Task material START
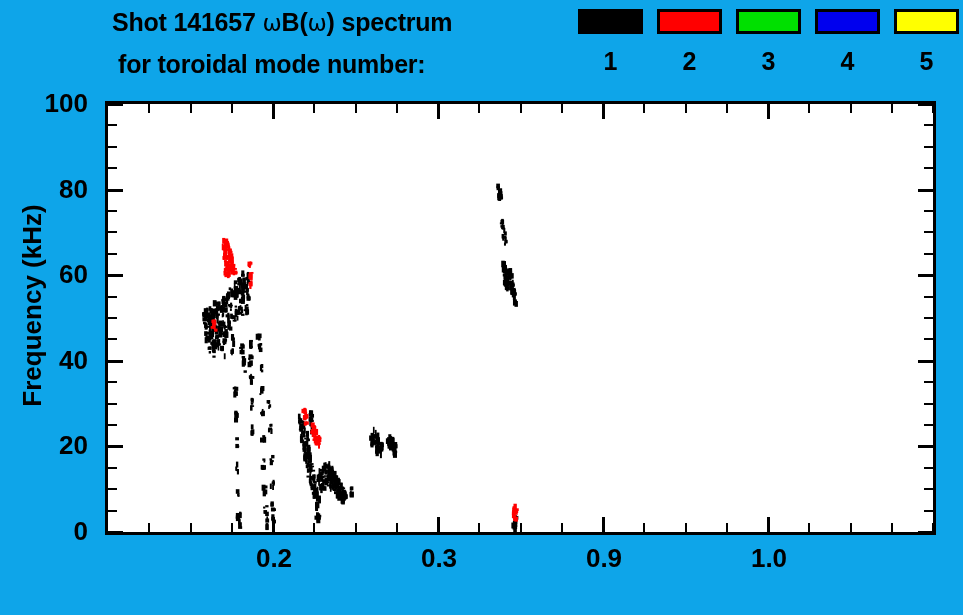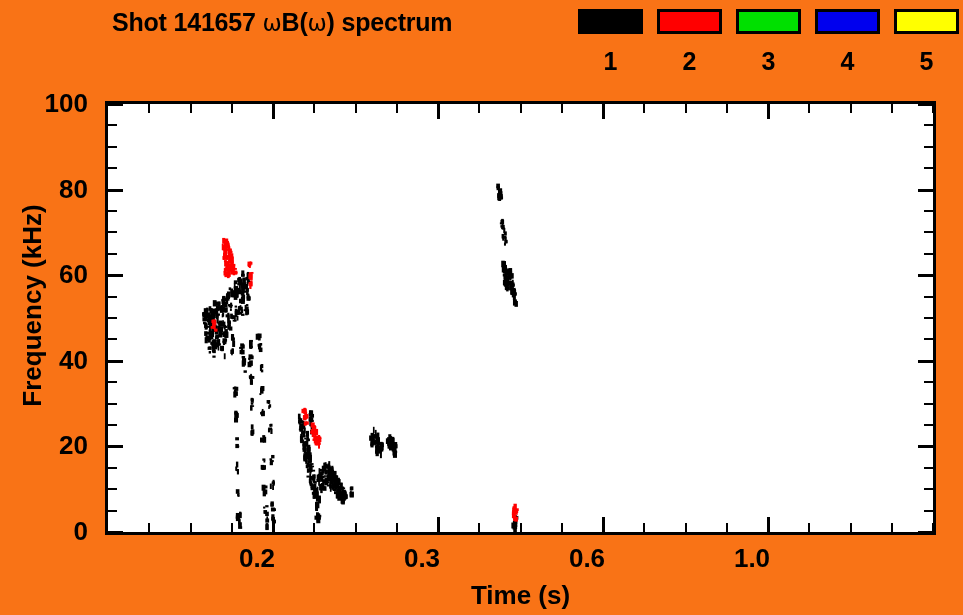--- a/index.html
+++ b/index.html
@@ -1,18 +1,18 @@
 <!DOCTYPE html>
 <html><head>
 <meta charset="utf-8">
 <style>
   html,body{margin:0;padding:0;background:#ffffff;}
   body{width:963px;height:615px;overflow:hidden;
        font-family:"Liberation Sans","DejaVu Sans",sans-serif;color:#000;}
-  #root{position:relative;width:963px;height:615px;background:#f97316;}
+  #root{position:relative;width:963px;height:615px;background:#0ea5e9;}
 
   
   .title-line{position:absolute;font-weight:bold;white-space:nowrap;color:#000;}
   #title-line-1{left:112px;top:8px;font-size:25px;letter-spacing:-0.2px;}
   #title-line-2{left:118px;top:50px;font-size:25px;letter-spacing:-0.2px;}
   .omega{font-family:"DejaVu Sans",sans-serif;font-weight:normal;font-size:23px;}
 
   
   #legend{position:absolute;left:578px;top:9px;width:380px;height:80px;}
   .legend-item{position:absolute;top:0;width:65px;}
@@ -38,21 +38,21 @@
   .ytick-minor-r{width:9px;height:2px;}
   .xtick-major{width:3px;height:15px;}
   .xtick-minor{width:2px;height:9px;}
 
   
   .ylabel-tick{position:absolute;right:0;text-align:right;font-size:26px;
                font-weight:bold;line-height:26px;white-space:nowrap;}
   #ylabels{position:absolute;left:0;top:101px;width:98px;height:434px;}
   .xlabel-tick{position:absolute;text-align:center;font-size:26px;
                font-weight:bold;line-height:26px;white-space:nowrap;width:80px;}
-  #xlabels{position:absolute;left:89px;top:545px;width:831px;height:34px;}
+  #xlabels{position:absolute;left:106px;top:545px;width:831px;height:34px;}
 
   
   #ylabel-title{position:absolute;left:-178px;top:290px;width:420px;
                 transform:rotate(-90deg);text-align:center;
                 font-size:26px;font-weight:bold;white-space:nowrap;}
   #xlabel-title{position:absolute;left:105px;top:580px;width:831px;
                 text-align:center;font-size:26px;font-weight:bold;}
 
   
   #data-canvas{position:absolute;left:3px;top:3px;width:825px;height:428px;
@@ -60,20 +60,21 @@
   #data-canvas svg{display:block;}
 </style>
 </head>
 <body>
 
 <div id="root">
 
   <div class="title-line" id="title-line-1">
     <span>Shot 141657 </span><span class="omega">ω</span><span>B(</span><span class="omega">ω</span><span>) spectrum</span>
   </div>
+  <div class="title-line" id="title-line-2">for toroidal mode number:</div>
 
   <div id="legend">
       <div class="legend-item" style="left: 0px;">
         <div class="legend-swatch" style="background: rgb(0, 0, 0);"></div>
         <div class="legend-label">1</div>
       </div>
       <div class="legend-item" style="left: 79px;">
         <div class="legend-swatch" style="background: rgb(255, 0, 0);"></div>
         <div class="legend-label">2</div>
       </div>
@@ -96,26 +97,25 @@
       <div class="ylabel-tick" style="top: 331.4px; width: 98px; padding-right: 10px;">20</div>
       <div class="ylabel-tick" style="top: 245.8px; width: 98px; padding-right: 10px;">40</div>
       <div class="ylabel-tick" style="top: 160.2px; width: 98px; padding-right: 10px;">60</div>
       <div class="ylabel-tick" style="top: 74.6px; width: 98px; padding-right: 10px;">80</div>
       <div class="ylabel-tick" style="top: -11px; width: 98px; padding-right: 10px;">100</div>
     </div>
 
   <div id="xlabels">
       <div class="xlabel-tick" style="left: 128px; top: 0px;">0.2</div>
       <div class="xlabel-tick" style="left: 293px; top: 0px;">0.3</div>
-      <div class="xlabel-tick" style="left: 458px; top: 0px;">0.6</div>
+      <div class="xlabel-tick" style="left: 458px; top: 0px;">0.9</div>
       <div class="xlabel-tick" style="left: 623px; top: 0px;">1.0</div>
     </div>
 
   <div id="ylabel-title">Frequency (kHz)</div>
-  <div id="xlabel-title">Time (s)</div>
 
   <div id="plot">
     <div id="frame-top"></div>
     <div id="frame-bottom"></div>
     <div id="frame-left"></div>
     <div id="frame-right"></div>
     <div id="ticks-layer">
         <div class="tick ytick-major" style="left: 3px; top: 430px;"></div>
         <div class="tick ytick-major-r" style="left: 813px; top: 430px;"></div>
         <div class="tick ytick-minor" style="left: 3px; top: 409px;"></div>

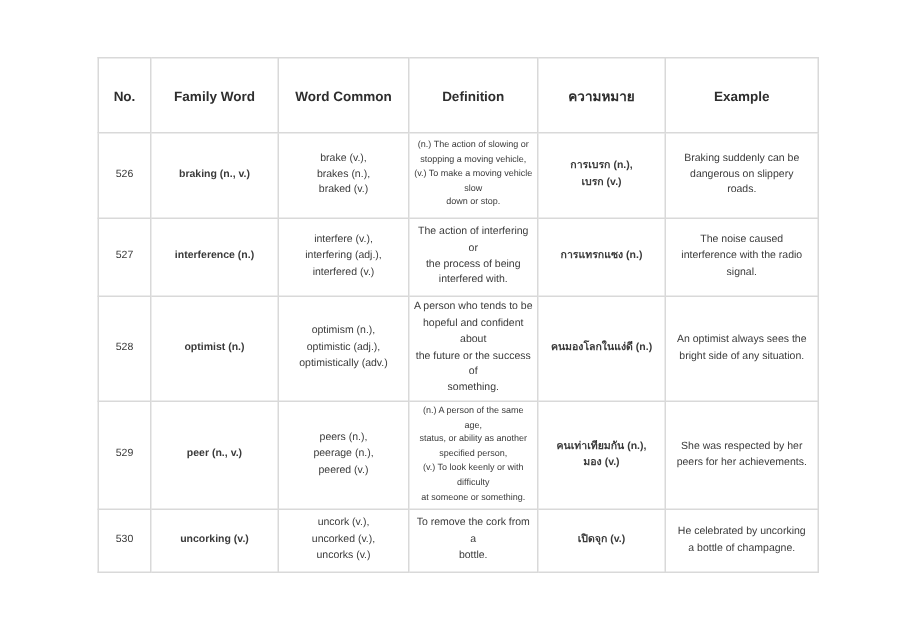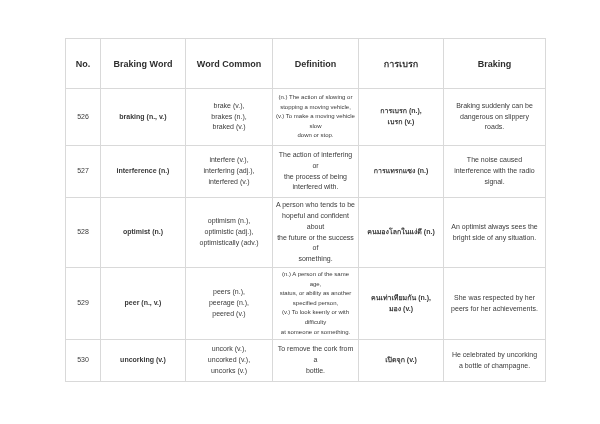--- a/index.html
+++ b/index.html
@@ -64,25 +64,25 @@
       <col style="width:35px">
       <col style="width:85px">
       <col style="width:87px">
       <col style="width:86px">
       <col style="width:85px">
       <col style="width:102px">
     </colgroup>
     <thead>
       <tr class="header-row">
         <th>No.</th>
-        <th>Braking Word</th>
+        <th>Family Word</th>
         <th>Word Common</th>
         <th>Definition</th>
-        <th>การเบรก</th>
-        <th>Braking</th>
+        <th>ความหมาย</th>
+        <th>Example</th>
       </tr>
     </thead>
     <tbody>
       <tr class="row-0">
         <td class="cell-no">526</td>
         <td class="cell-word">braking (n., v.)</td>
         <td class="cell-family">brake (v.),
 brakes (n.),
 braked (v.)</td>
         <td class="cell-def def-small">(n.) The action of slowing or

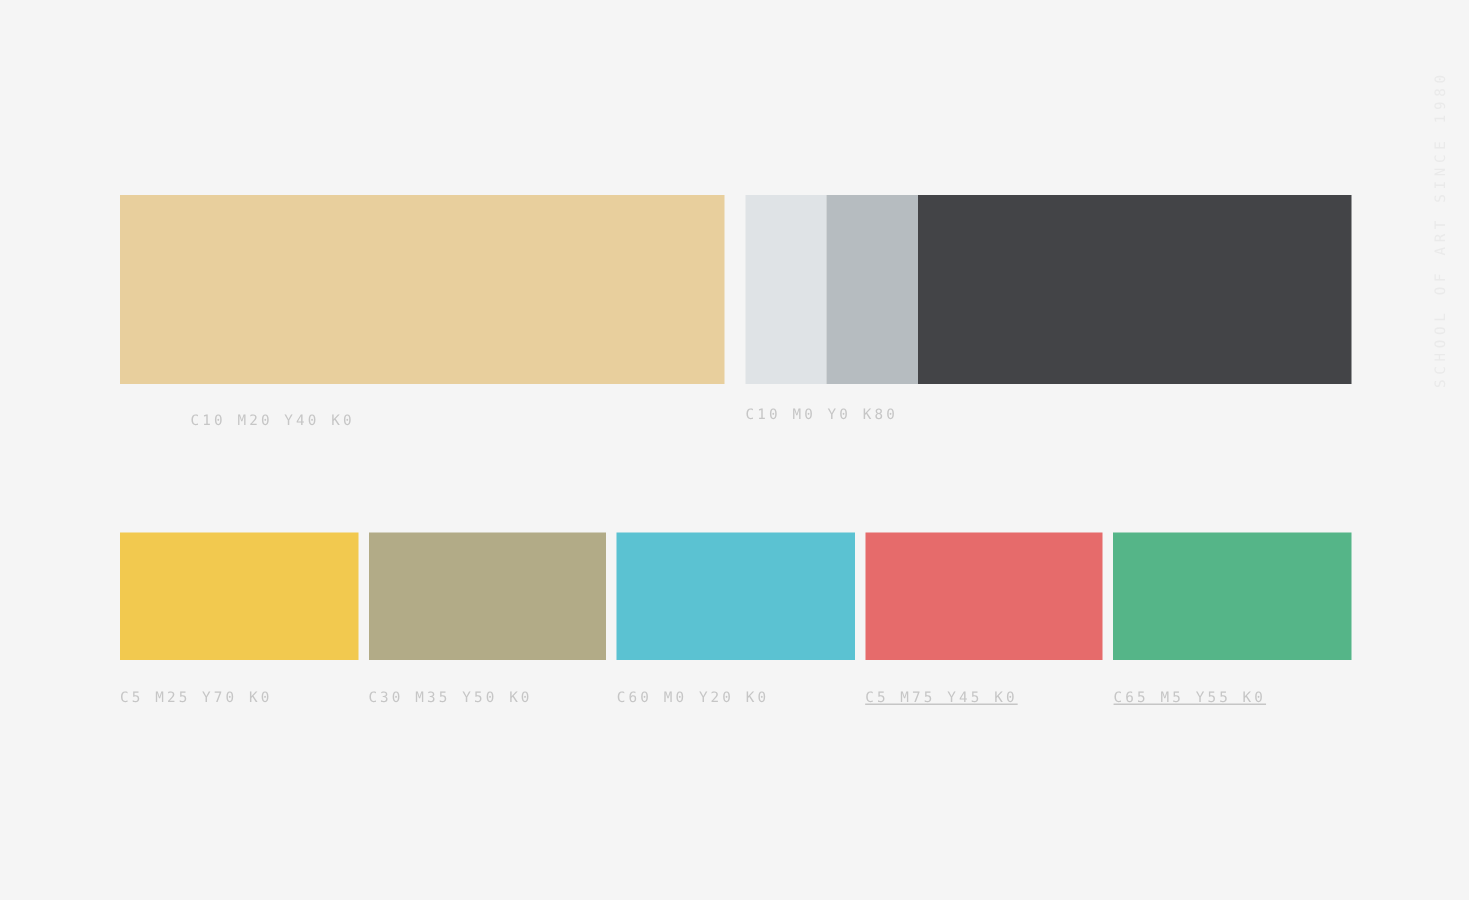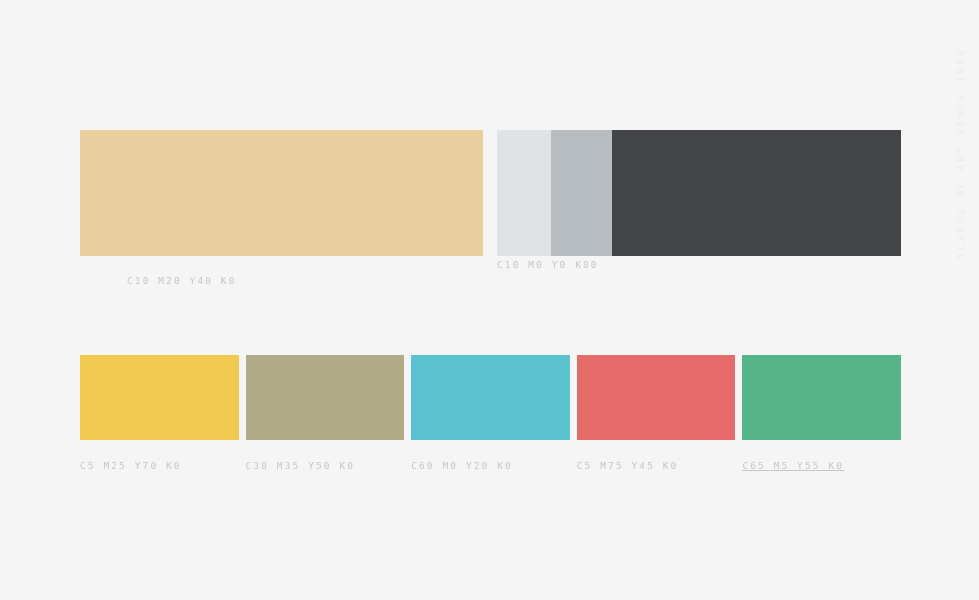--- a/index.html
+++ b/index.html
@@ -51,21 +51,21 @@
     height: 126px;
     display: flex;
   }
 
   .gray-seg { height: 100%; }
   .gray-seg-1 { width: 54px; }
   .gray-seg-2 { width: 61px; }
   .gray-seg-3 { flex: 1 1 auto; }
 
   .label-top-1 { left: 80px; top: 276px; margin-left: 47px; }
-  .label-top-2 { left: 497px; top: 260px; }
+  .label-top-2 { left: 497px; top: 272px; }
 
   
   .row-bottom {
     position: absolute;
     left: 80px;
     top: 355px;
     width: 821px;
     height: 85px;
     display: flex;
     gap: 7px;
@@ -141,21 +141,21 @@
     <div class="sw" style="background: rgb(178, 171, 135);"></div>
     <div class="sw" style="background: rgb(91, 194, 210);"></div>
     <div class="sw" style="background: rgb(230, 107, 107);"></div>
     <div class="sw" style="background: rgb(85, 181, 136);"></div>
   </div>
 
   <div class="labels-bottom">
     <div class="label-cell" style="color: rgb(198, 198, 198);">C5 M25 Y70 K0</div>
     <div class="label-cell" style="color: rgb(198, 198, 198);">C30 M35 Y50 K0</div>
     <div class="label-cell" style="color: rgb(198, 198, 198);">C60 M0 Y20 K0</div>
-    <div class="label-cell" style="color: rgb(198, 198, 198);">C5 M75 Y45 K0</div>
+    <div class="label-cell" style="color: rgb(198, 198, 198); text-decoration: underline;">C5 M75 Y45 K0</div>
     <div class="label-cell" style="color: rgb(198, 198, 198); text-decoration: underline;">C65 M5 Y55 K0</div>
   </div>
 
   <div class="side-caption">
     <div class="side-caption-text" style="color: rgb(234, 234, 234);">SCHOOL OF ART SINCE 1980</div>
   </div>
 
 </div>
 
 </body></html>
Task material END
* Task objective:
Copy each line of the data that includes the word "serif".

* Answer box:
        font-family:"Liberation Sans","DejaVu Sans",sans-serif;color:#000;}
   .omega{font-family:"DejaVu Sans",sans-serif;font-weight:normal;font-size:23px;}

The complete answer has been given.